Required action: An exact copy of the entries is required, excluding any pictures.

Data extract:

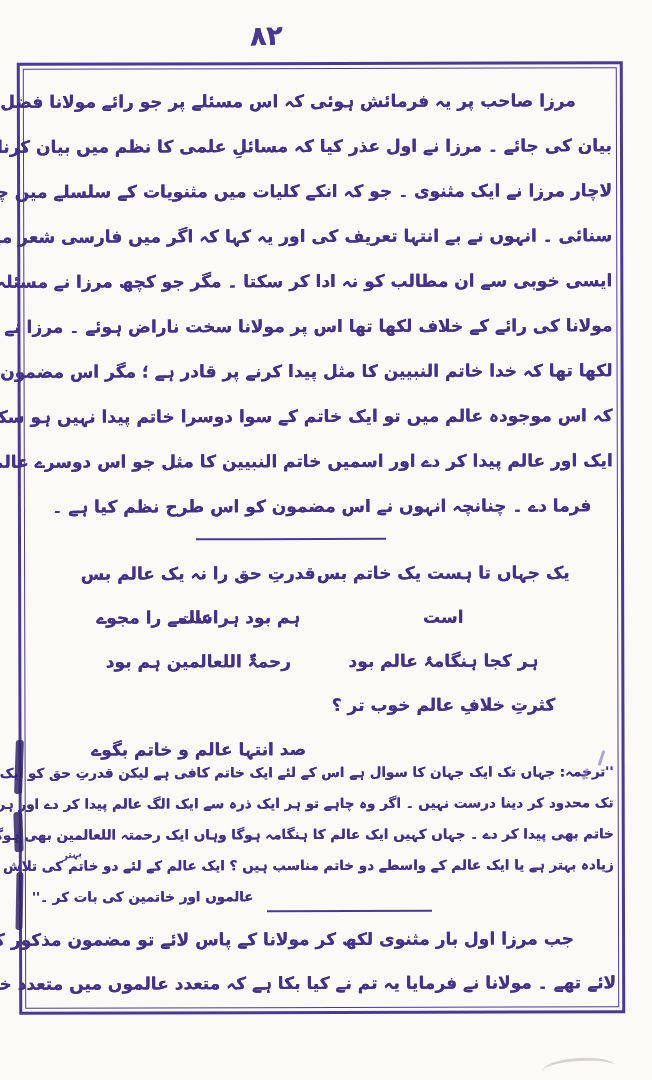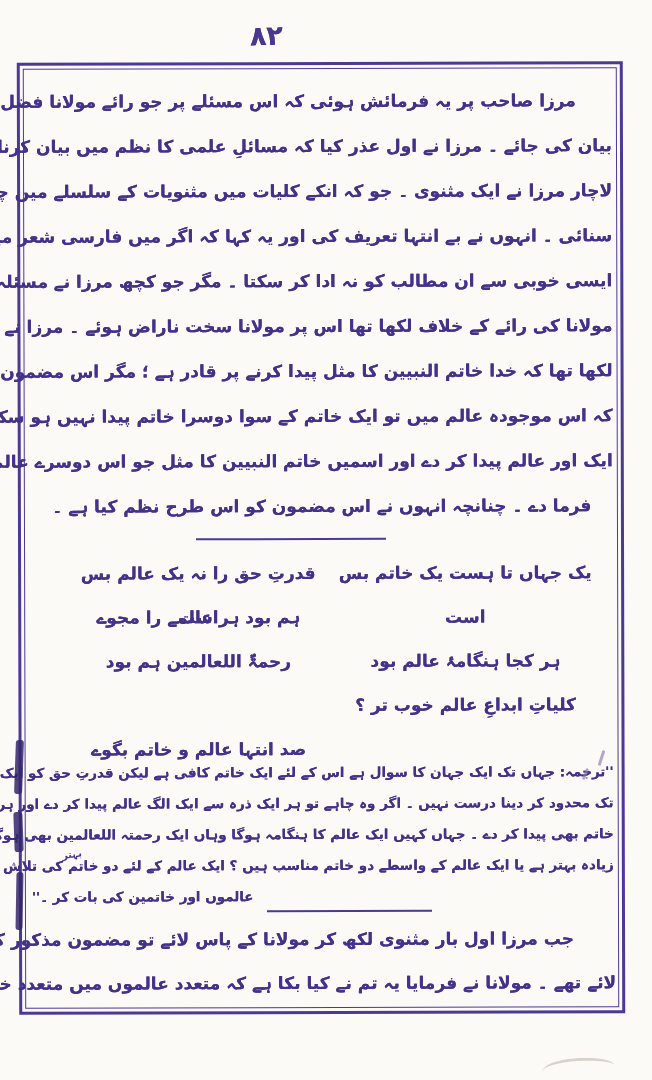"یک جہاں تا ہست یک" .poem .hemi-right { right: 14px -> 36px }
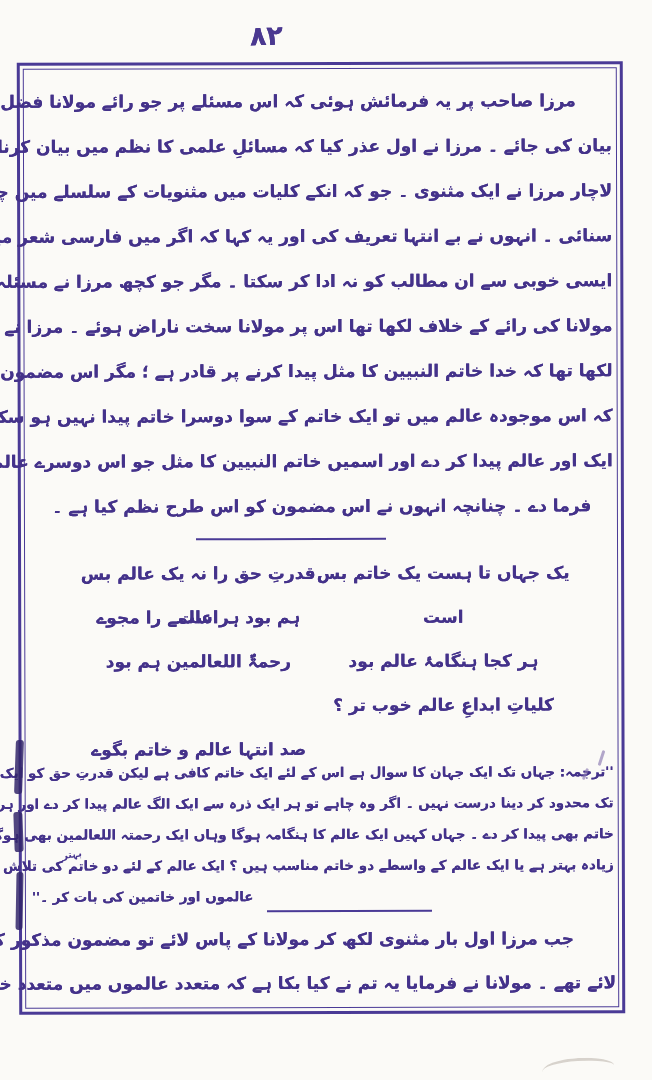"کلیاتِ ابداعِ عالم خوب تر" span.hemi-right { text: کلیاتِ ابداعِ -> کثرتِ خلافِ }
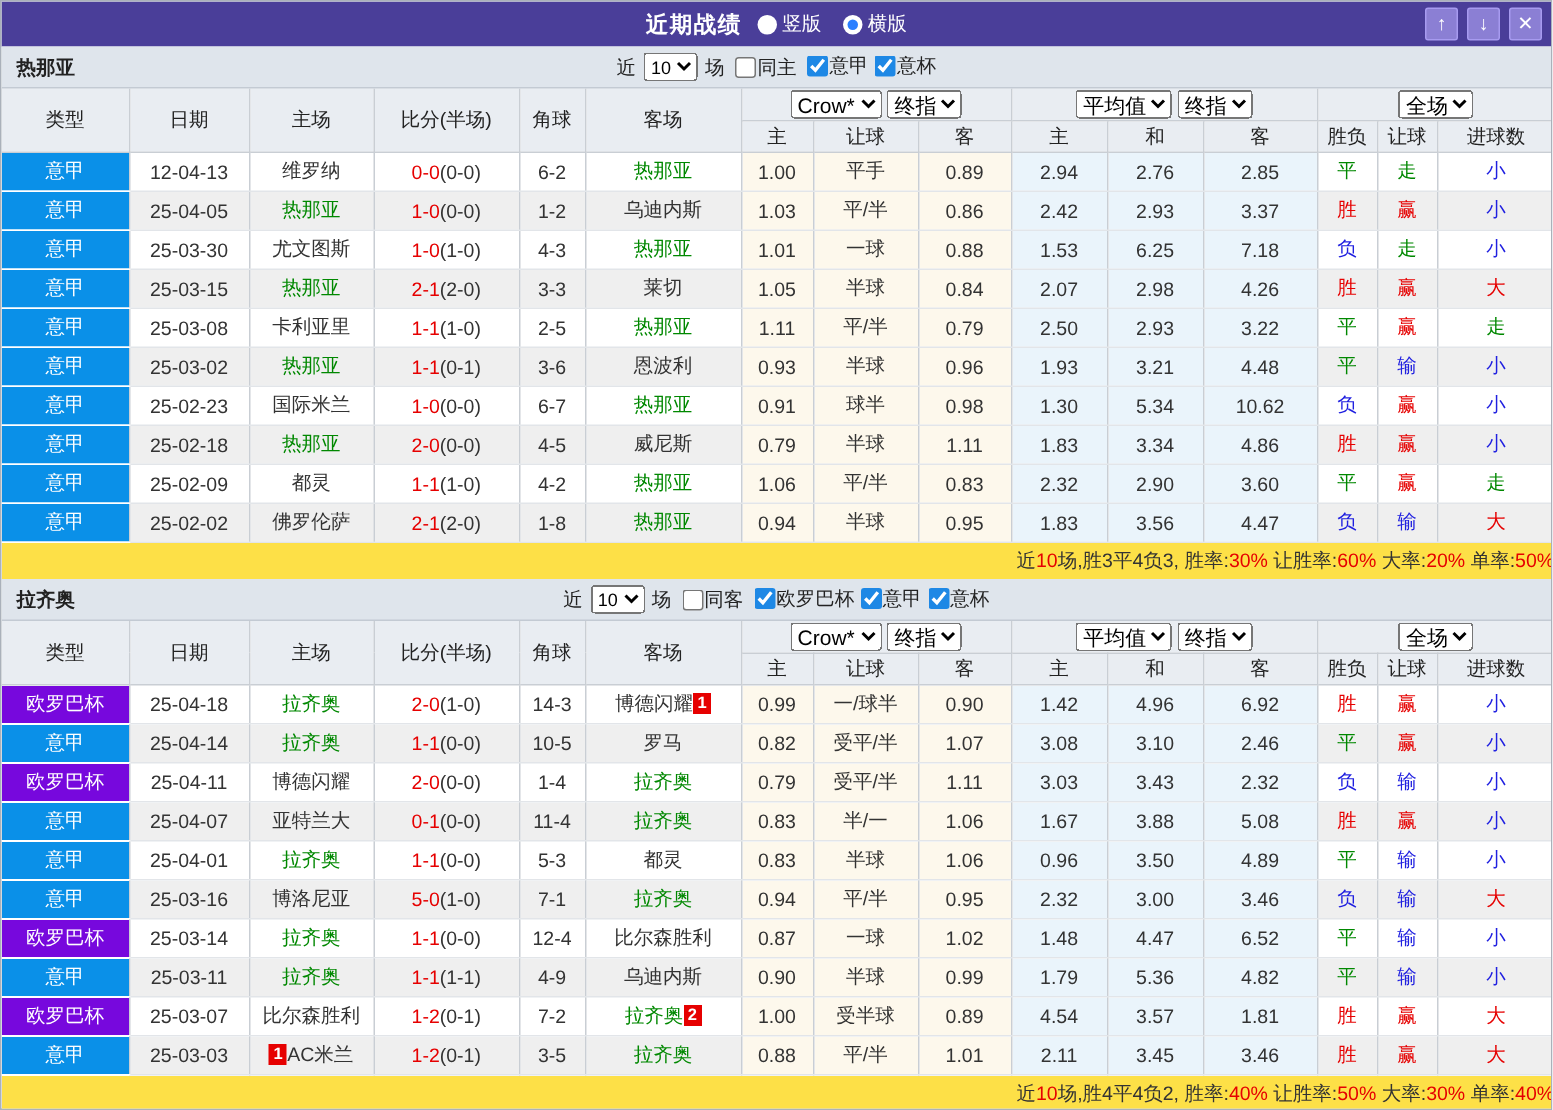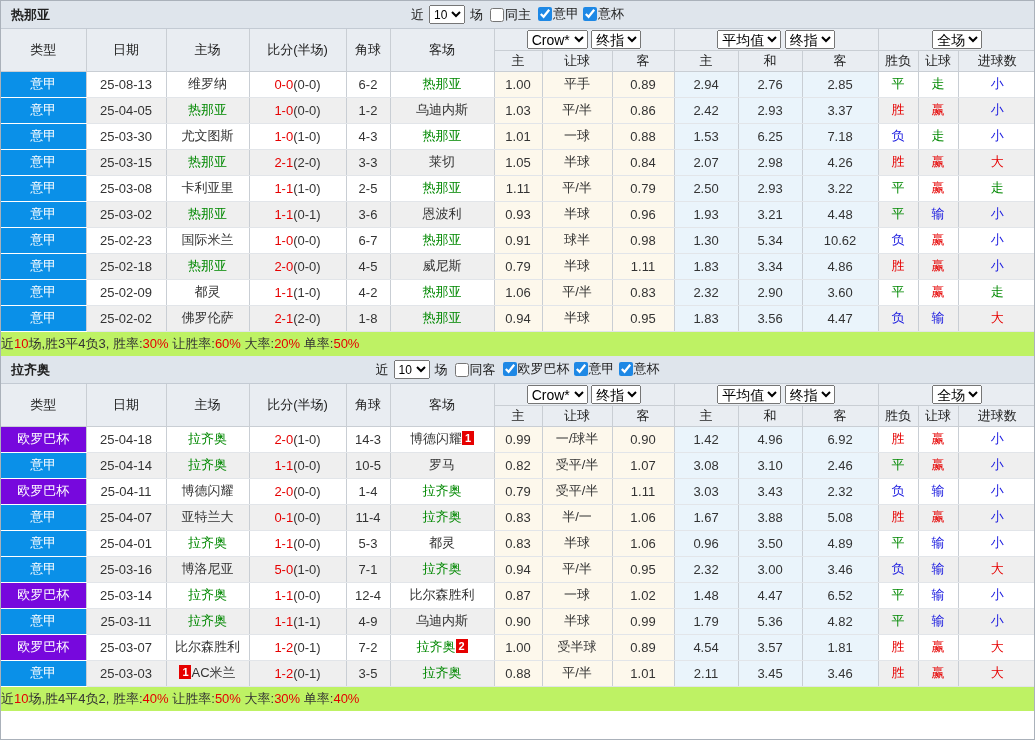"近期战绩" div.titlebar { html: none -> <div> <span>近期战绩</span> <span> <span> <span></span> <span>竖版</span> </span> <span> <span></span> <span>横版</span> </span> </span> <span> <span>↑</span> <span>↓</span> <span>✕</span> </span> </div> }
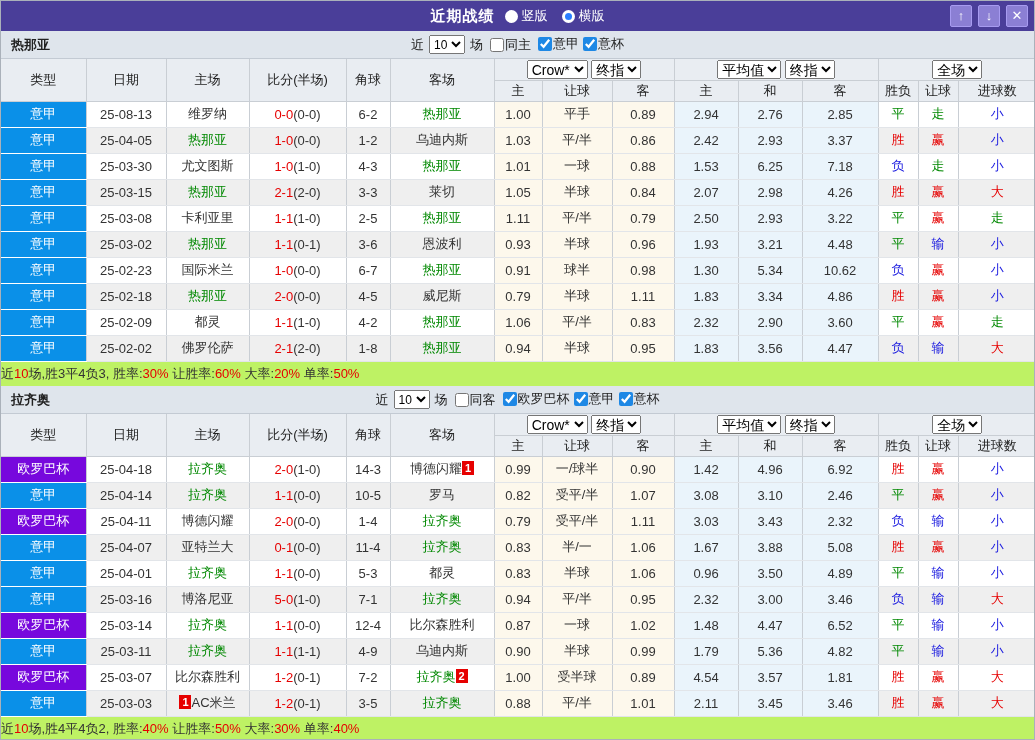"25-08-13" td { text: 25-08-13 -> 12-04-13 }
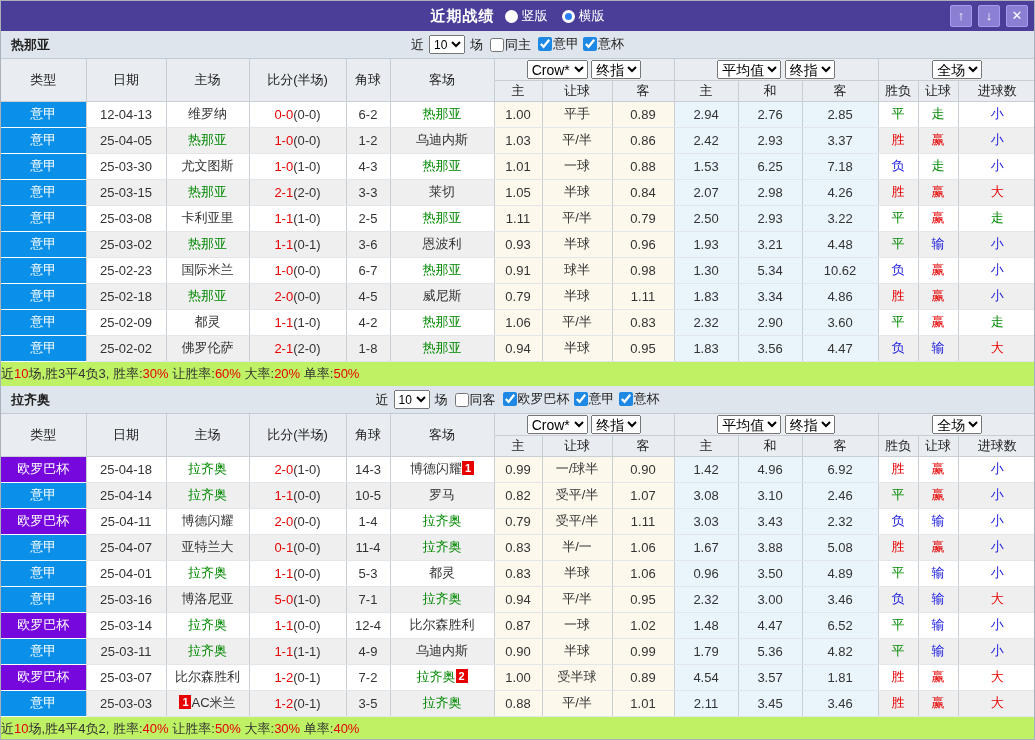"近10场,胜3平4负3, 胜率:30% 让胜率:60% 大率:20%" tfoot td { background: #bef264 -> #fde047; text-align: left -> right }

Answer for the task:
"یک جہاں تا ہست یک" .poem .hemi-right { right: 14px -> 36px }
"کلیاتِ ابداعِ عالم خوب تر" span.hemi-right { text: کلیاتِ ابداعِ -> کثرتِ خلافِ }
"近期战绩" div.titlebar { html: none -> <div> <span>近期战绩</span> <span> <span> <span></span> <span>竖版</span> </span> <span> <span></span> <span>横版</span> </span> </span> <span> <span>↑</span> <span>↓</span> <span>✕</span> </span> </div> }
"25-08-13" td { text: 25-08-13 -> 12-04-13 }
"近10场,胜3平4负3, 胜率:30% 让胜率:60% 大率:20%" tfoot td { background: #bef264 -> #fde047; text-align: left -> right }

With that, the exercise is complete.